Homeowners are losing to legal presumptions arising from apparently facially valid documents. Thus defensive strategies, tactics and narratives should include a robust attack on the facially validity of the instruments relied upon by parties seeking foreclosure. In most cases the grounds for such an attack are present — but only upon careful reading and review of the instrument.

Looking a the “return to” instruction can often give a clue as to what is going on. If the “Lender” is asserted as “Broker One” or “American Broker’s Conduit” or some other sham conduit, the fact that no payments were ever made to BOL or ABC combined with the instruction to return the document to some other entity would be corroboration of a defense narrative that the debt was never owned or controlled by the name used to designate the “lender.”

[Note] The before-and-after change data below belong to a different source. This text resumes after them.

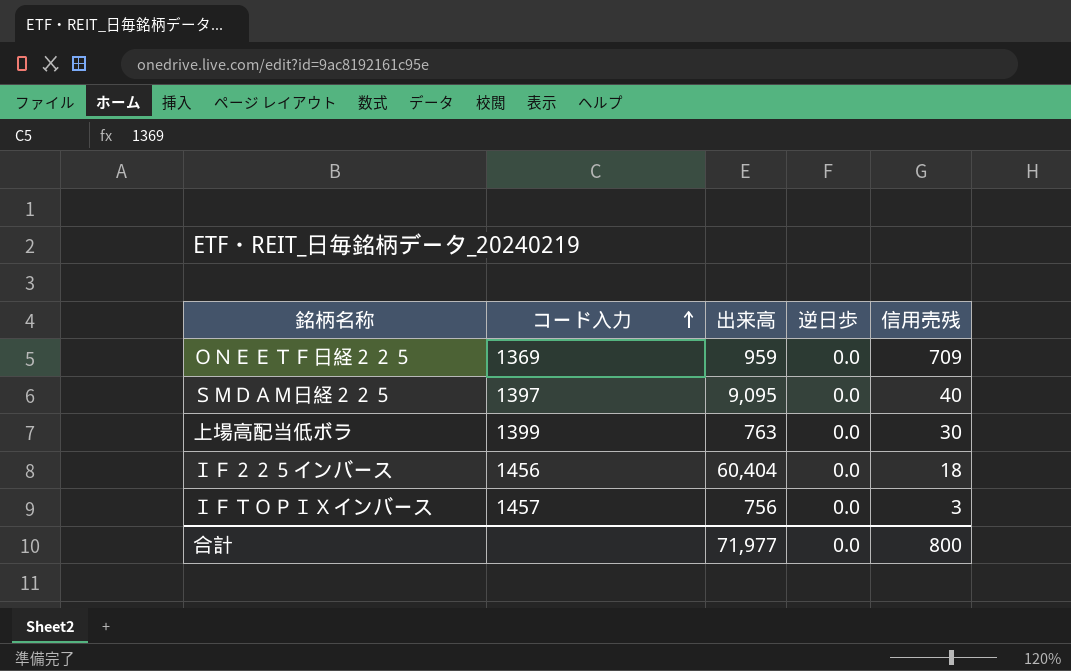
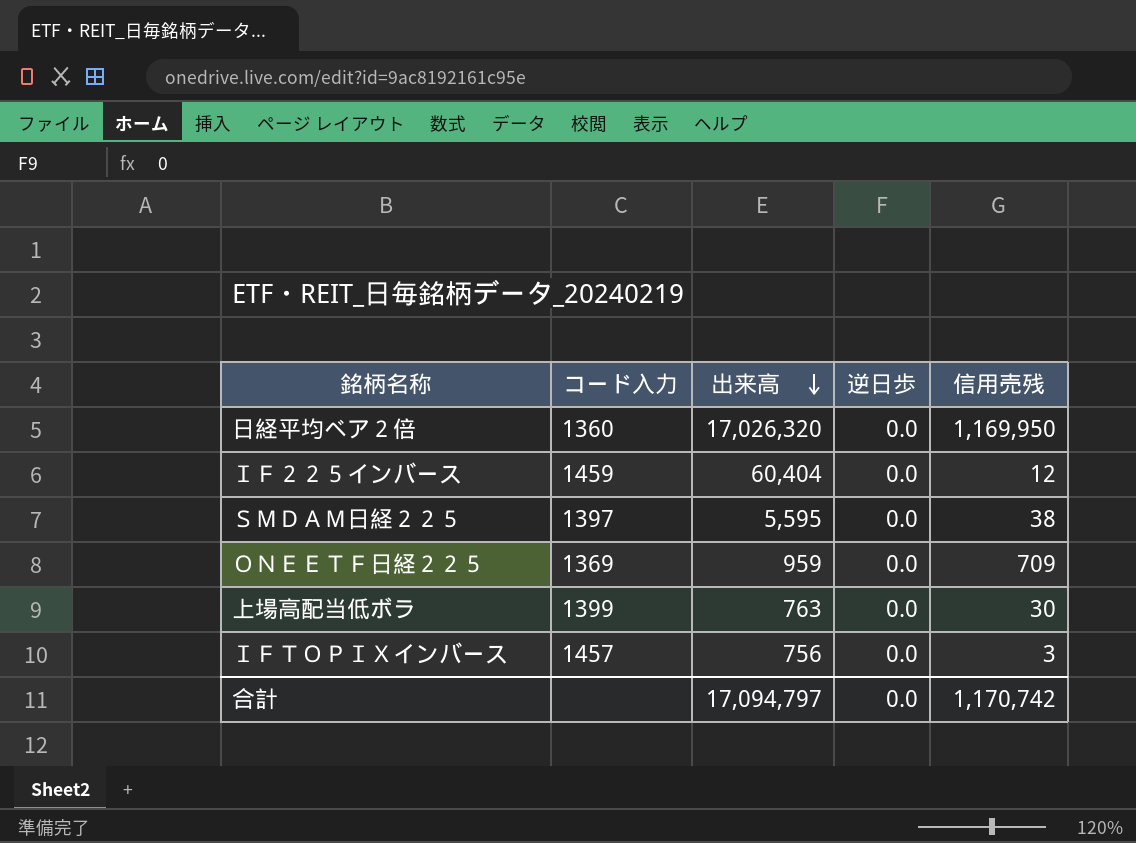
row order: コード入力 ascending -> 出来高 descending
row 日経平均ベア２倍: none -> 1360 | 17,026,320 | 0.0 | 1,169,950
ＩＦ２２５インバース | コード入力: 1456 -> 1459
ＩＦ２２５インバース | 信用売残: 18 -> 12
ＳＭＤＡＭ日経２２５ | 出来高: 9,095 -> 5,595
ＳＭＤＡＭ日経２２５ | 信用売残: 40 -> 38
合計 | 出来高: 71,977 -> 17,094,797
合計 | 信用売残: 800 -> 1,170,742

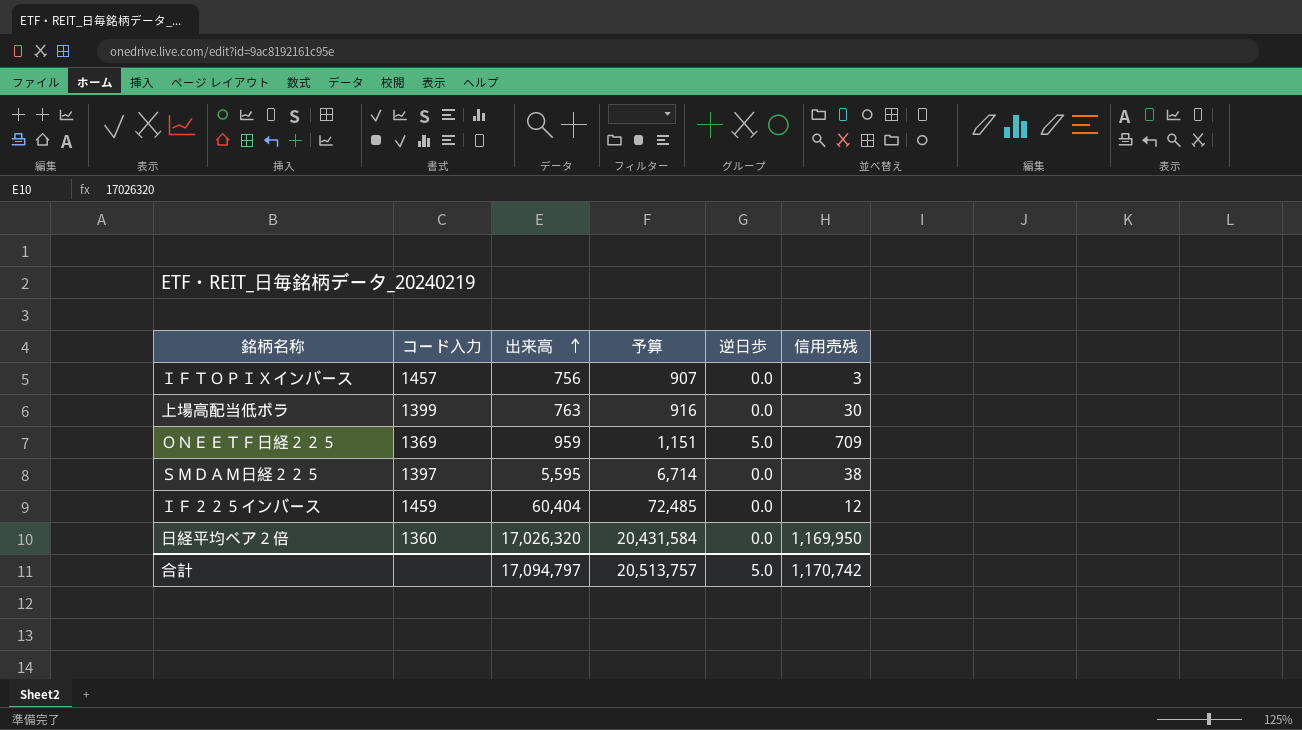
row order: 出来高 descending -> 出来高 ascending
column 予算 | formula: none -> [出来高] * 1.2
ＯＮＥＥＴＦ日経２２５ | 逆日歩: 0.0 -> 5.0
合計 | 逆日歩: 0.0 -> 5.0

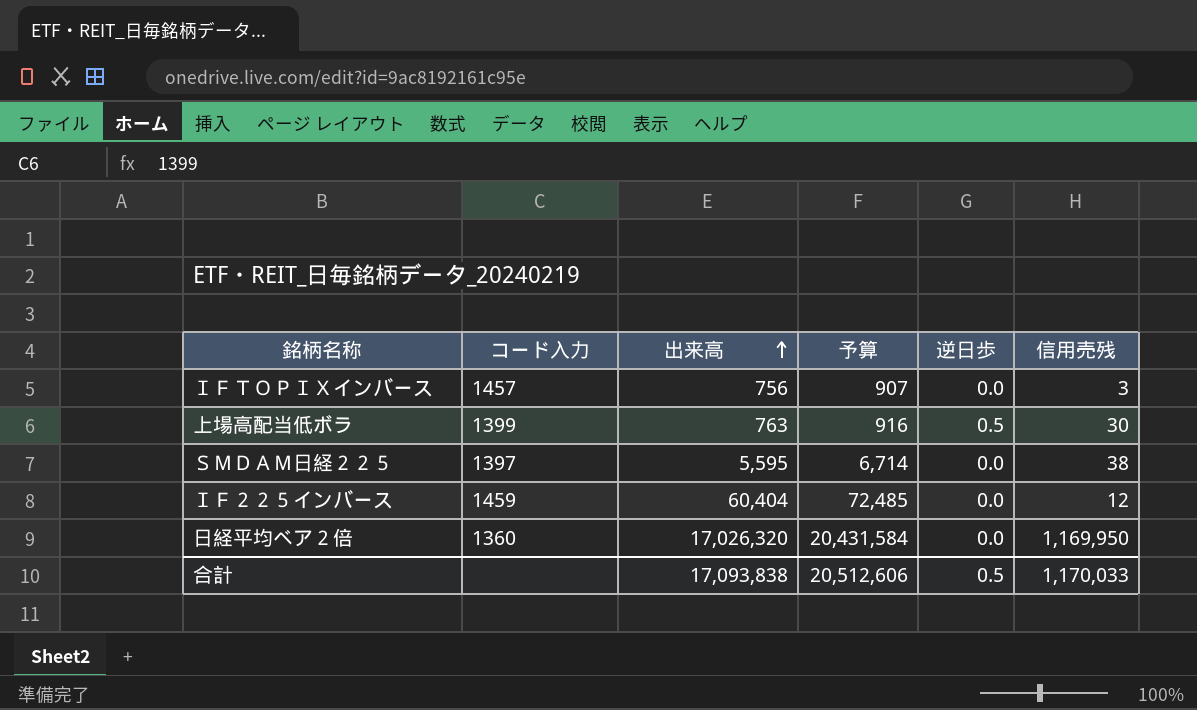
row ＯＮＥＥＴＦ日経２２５: 1369 | 959 | 1,151 | 5.0 | 709 -> none
上場高配当低ボラ | 逆日歩: 0.0 -> 0.5
合計 | 出来高: 17,094,797 -> 17,093,838
合計 | 予算: 20,513,757 -> 20,512,606
合計 | 逆日歩: 5.0 -> 0.5
合計 | 信用売残: 1,170,742 -> 1,170,033

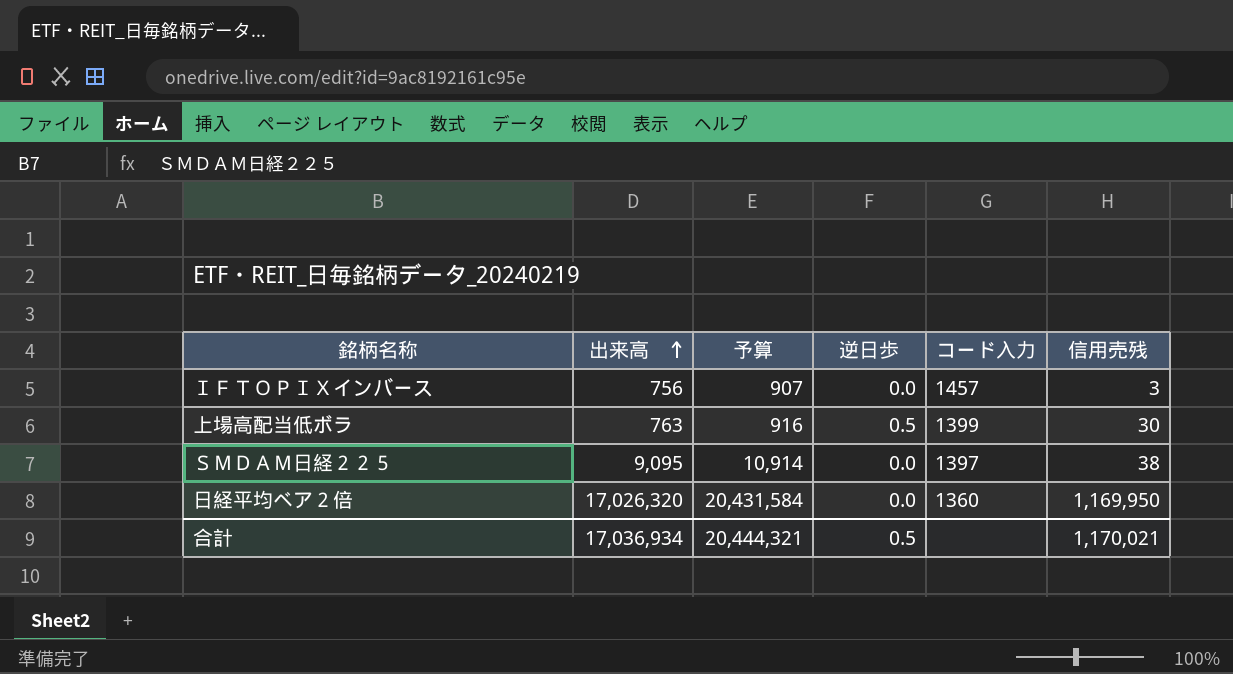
column コード入力 | position: 2 -> 5
row ＩＦ２２５インバース: 1459 | 60,404 | 72,485 | 0.0 | 12 -> none
ＳＭＤＡＭ日経２２５ | 出来高: 5,595 -> 9,095
ＳＭＤＡＭ日経２２５ | 予算: 6,714 -> 10,914
合計 | 出来高: 17,093,838 -> 17,036,934
合計 | 予算: 20,512,606 -> 20,444,321
合計 | 信用売残: 1,170,033 -> 1,170,021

The ubiquitous use of the phrase “successors or assigns” can also be used as part of the defense narrative. Was there a succession? Was there a previous assignment? If not directly referenced on the document then the assumption must be that “successors and assigns” is mere surplusage. That means that only the name used to designate the “lender.” And if that “lender” is dead then MERS has no party principal for whom it can act as nominee.

Assignments and indorsements from such an entity are not valid. Without assertions of the face of the document, it is improper and illegal to assume that MERS is acting on behalf of someone or some party that was the owner of the debt — especially when that party has never been specifically identified.

Take a look at the following analysis I recently performed for a client:

  1. DOT names MERS as Beneficiary. "MERS holds only legal title… " for "lender"

  2. Assignment of Deed-of trust has MERS executing as nominee for Broker One Lending (BOL) LLC its successors or assigns located at PO Box 2026 in Flint Michigan, which is an address associated with MERS and MERSCORP.

    1. The hidden factor here is that when you read the wording carefully you can see that it is unknown if (a) the person signing worked for MERS (I can tell you with certainty they did not) (b) BOL existed at the time of the assignment and (c) whether the assignment was executed on behalf of a successor or assign which on its face could indicate that the claimant successor was JP Morgan Chase.

    2. There is no basis of any agency relationship as nominee or otherwise between MERS and JP Morgan Chase as to this alleged loan.

    3. The agency relationship existed only between MERS and BOL. If there was a successor or other assign it is not revealed which makes the assignment subject to parole evidence, and hence cannot be claimed to be facially valid.

    4. If not facially valid no legal presumptions as to the existence or content of the assignment can be drawn.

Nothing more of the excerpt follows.